One of the neatest apps to be released for the new iPhone/iTouch software is Apple’s Remote, which connects to a copy of iTunes running on a machine on your network and allows you to control it from the iPod.

This is great, but I seldom feel the need to control my computer from across the room. It lives in a very small study and, from across the room, I can reach the keyboard! I did, however, have an old Airport Express hanging about, and an idea occurred to me today… I plugged it into the back of my stereo downstairs:

and configured my iTunes upstairs to play through the Airport Express, and suddenly I had wireless control of my entire music collection at my fingertips.

But wait, it gets better… I found the Settings panel on the Remote application and it had grown a new feature: the ability to select the speakers you want to use:

So now, sitting on the sofa, I can browse my music located in another room, and send it to the big speakers in this one.

Very cool. Mmm… Those Airport Expresses on eBay start to look much more attractive…

F.I.B

Oh boy! I so want one of these:

Flying inflatable boat

Arfon has a beautiful photo of one in action here, and there are lots more in the gallery on the Polaris site.

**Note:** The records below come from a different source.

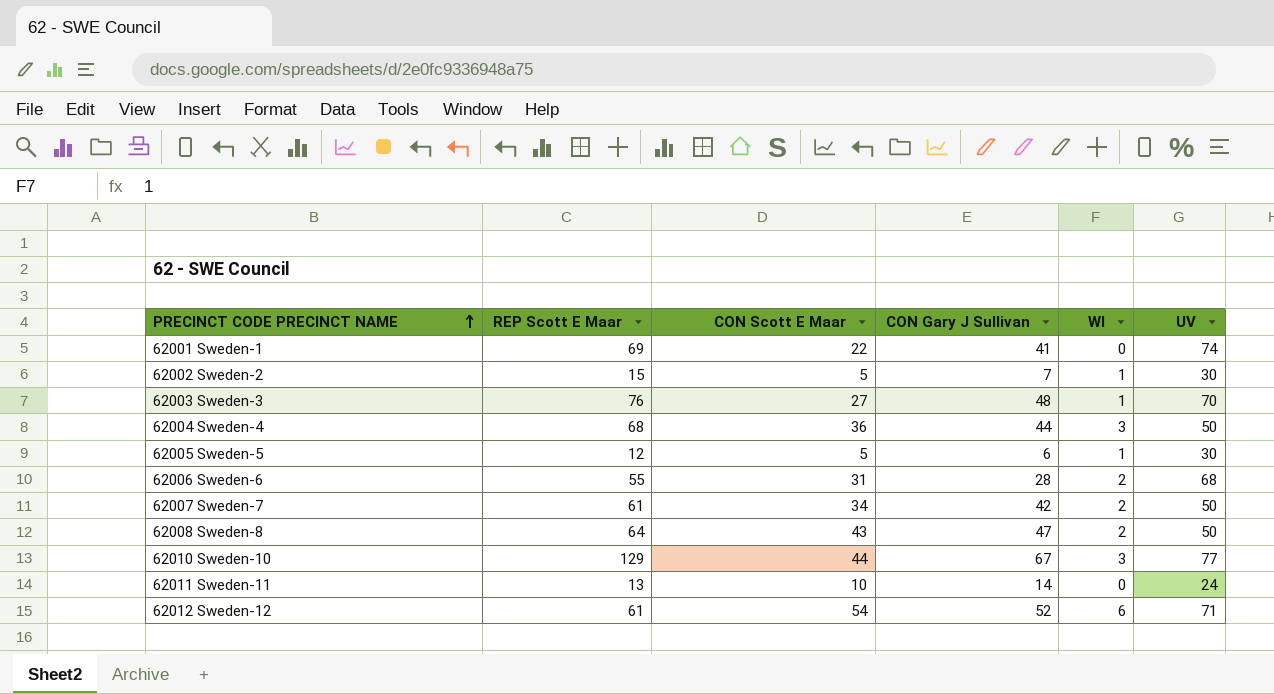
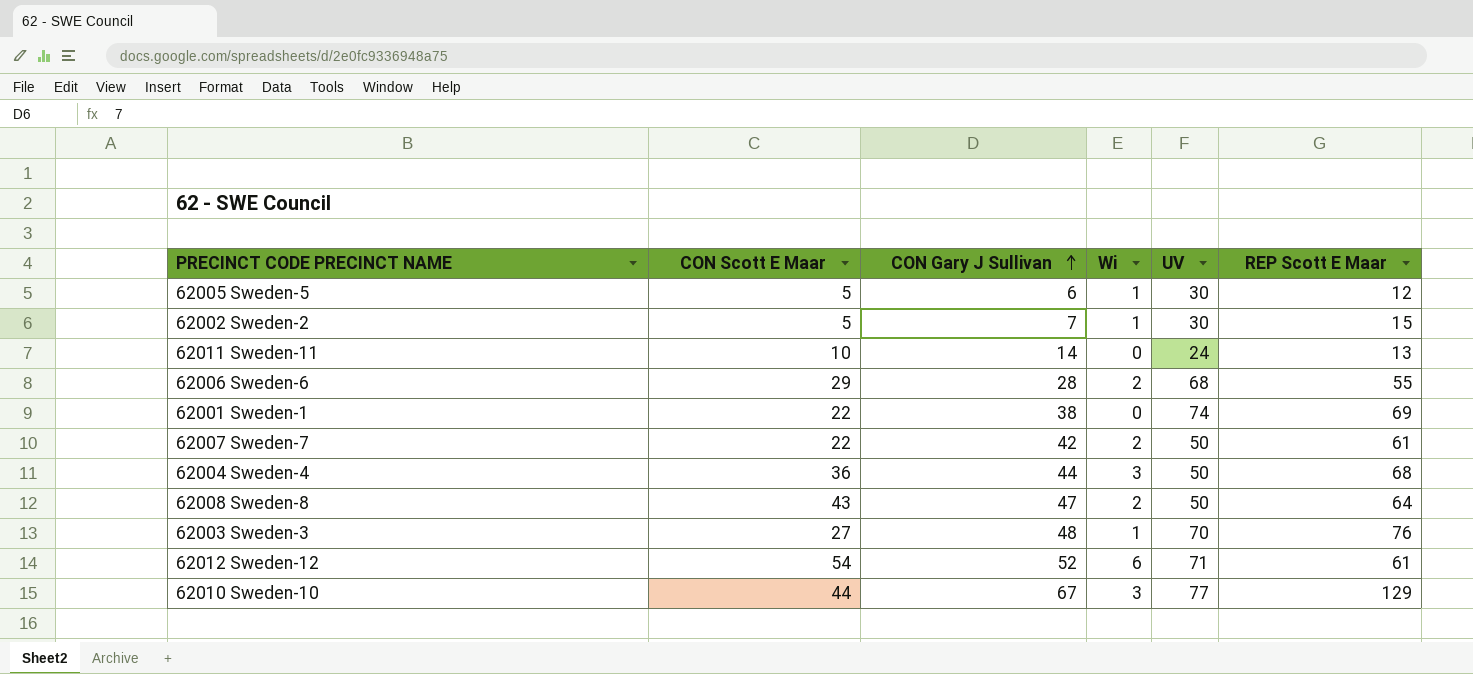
row order: PRECINCT CODE PRECINCT NAME ascending -> CON Gary J Sullivan ascending
column name: WI -> Wi
column REP Scott E Maar | position: 2 -> 6
62006 Sweden-6 | CON Scott E Maar: 31 -> 29
62001 Sweden-1 | CON Gary J Sullivan: 41 -> 38
62007 Sweden-7 | CON Scott E Maar: 34 -> 22

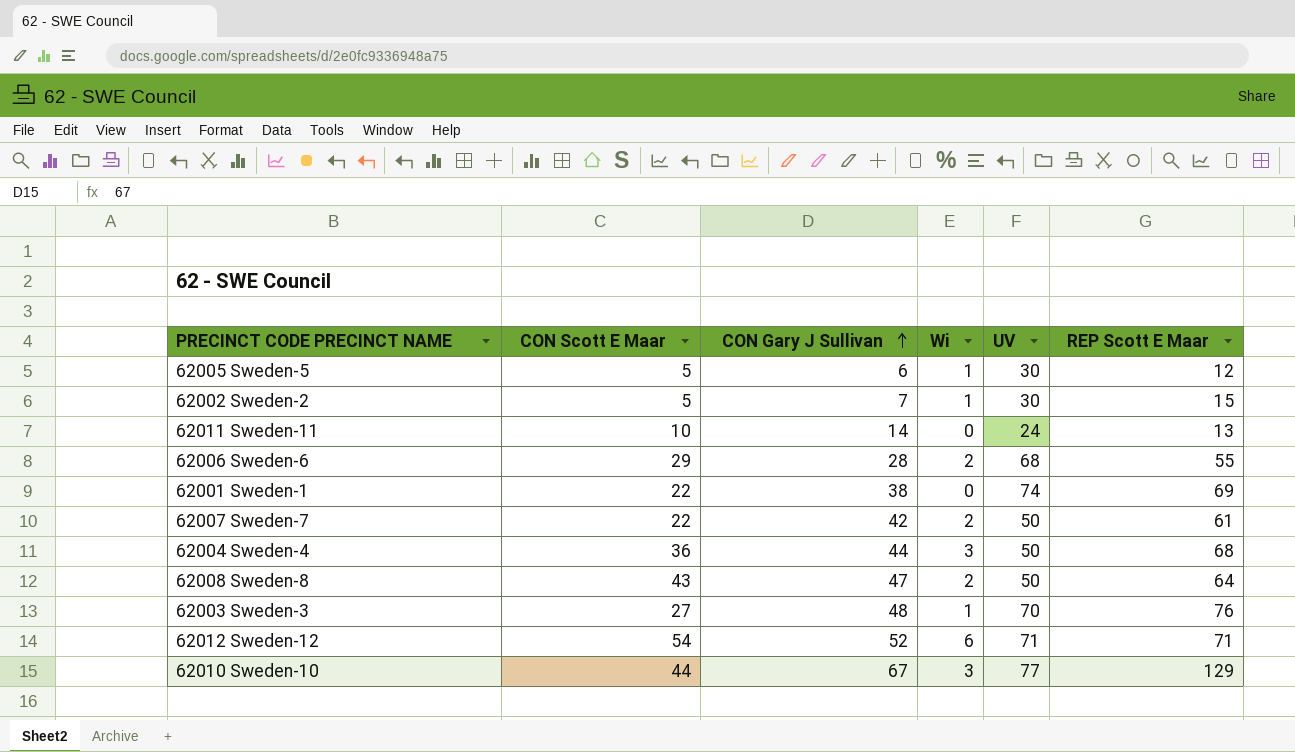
62012 Sweden-12 | REP Scott E Maar: 61 -> 71

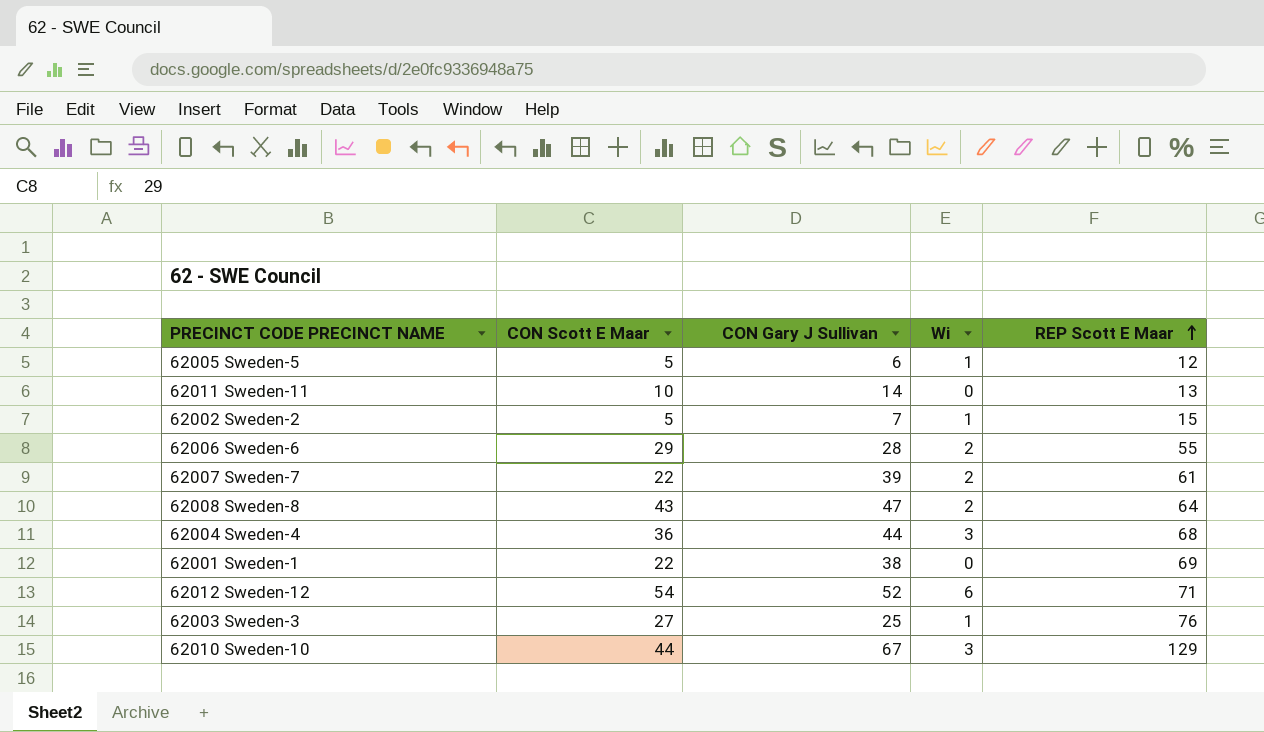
row order: CON Gary J Sullivan ascending -> REP Scott E Maar ascending
column UV | position: 5 -> none
62007 Sweden-7 | CON Gary J Sullivan: 42 -> 39
62003 Sweden-3 | CON Gary J Sullivan: 48 -> 25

The charger of the heavy brigade

I’ve just bought a new battery charger, which recharges standard AAs or AAAs in 15 minutes. You may be able to see the grill behind the batteries – for ventilation. Yes, this is a charger with a 60W power supply and a built-in fan, which cools the batteries as they charge.

It certainly seems to work as advertised, but does anyone know if there are implications, good or bad, for the life of your batteries if you charge them this way?

I bought it here, by the way.

Homer page?

Neil Davidson from Red Gate software was visiting the other day, and since he’d seen my interest in the Iliad, he brought his along:

My brief experiments left me quite impressed. It’s beautifully manufactured and has the best e-ink-type screen I’ve seen yet. It has wifi, too, and I gather from friends that it’s rather more ‘hackable’ than some of the competition. And unusually, you can also write on it with a stylus:

Nice for notes & sketching, but you can also annotate PDFs.

Of course, there are downsides. Joe Newman tells me that it’s slow to boot, and the battery life is around 5 hours of reading… both of which are markedly different from my Sony. I guess you have to keep more bits powered up on the Iliad, to detect stylus contact etc, whereas the Sony uses almost no power at all until you turn a page. I felt it really needed a processor with double the speed, which no doubt would swallow a battery even faster. And, of course, the biggest problem is the price: at £400, it costs more than two Kindles.

Nonetheless, I think this, and not the Kindle, is really the shape of things to come.